(Version difference data)
************
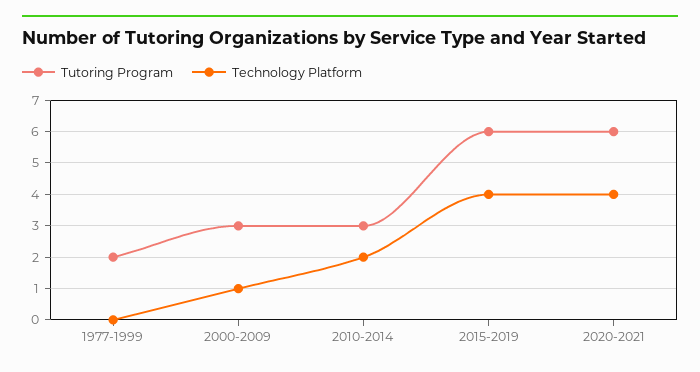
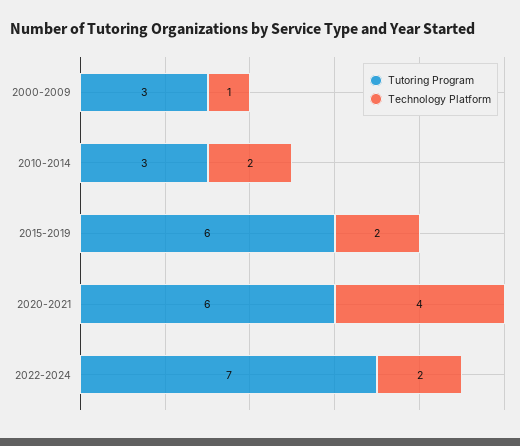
Tutoring Program, 1977-1999: 2 -> none
Technology Platform, 1977-1999: 0 -> none
Technology Platform, 2015-2019: 4 -> 2
Tutoring Program, 2022-2024: none -> 7
Technology Platform, 2022-2024: none -> 2

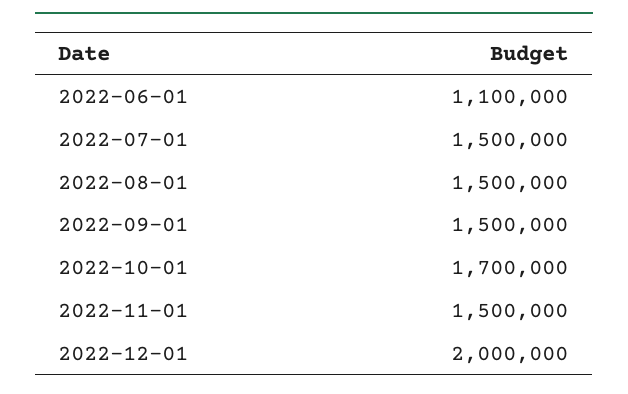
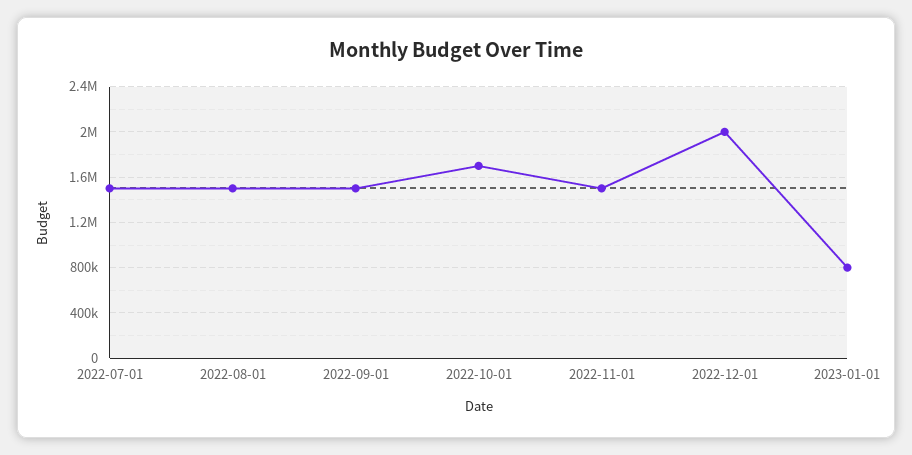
2022-06-01: 1100000 -> none
2023-01-01: none -> 800000

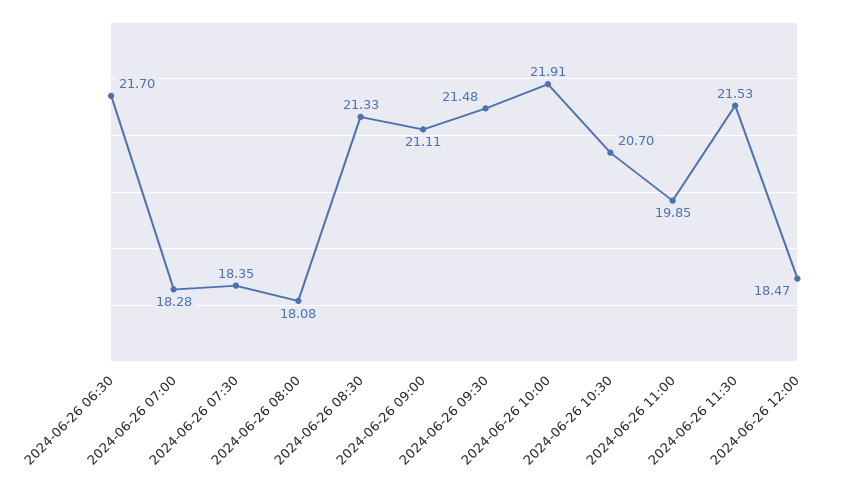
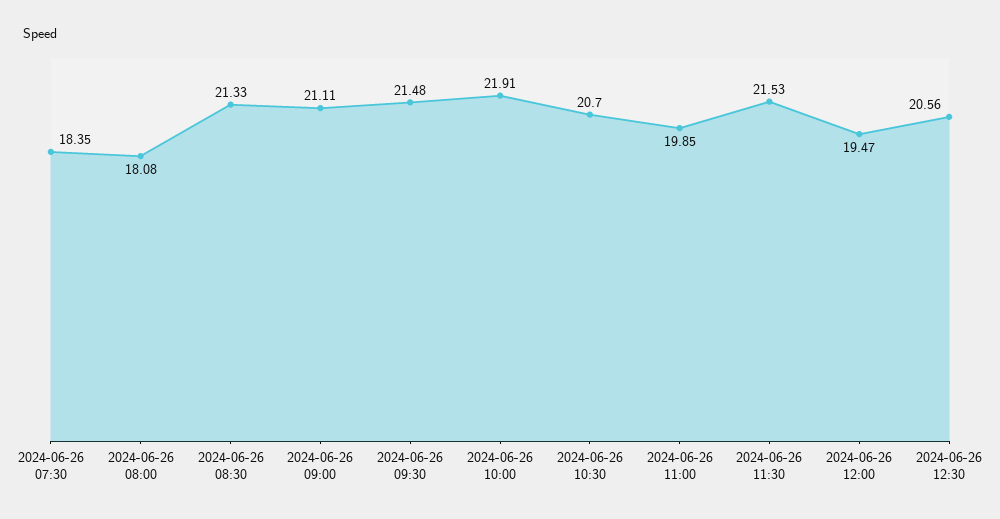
2024-06-26 06:30: 21.7 -> none
2024-06-26 07:00: 18.28 -> none
2024-06-26 12:00: 18.47 -> 19.47
2024-06-26 12:30: none -> 20.56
************
Give the number of lines in the entries above that contain the string "none", and nothing more.

Written answer:
9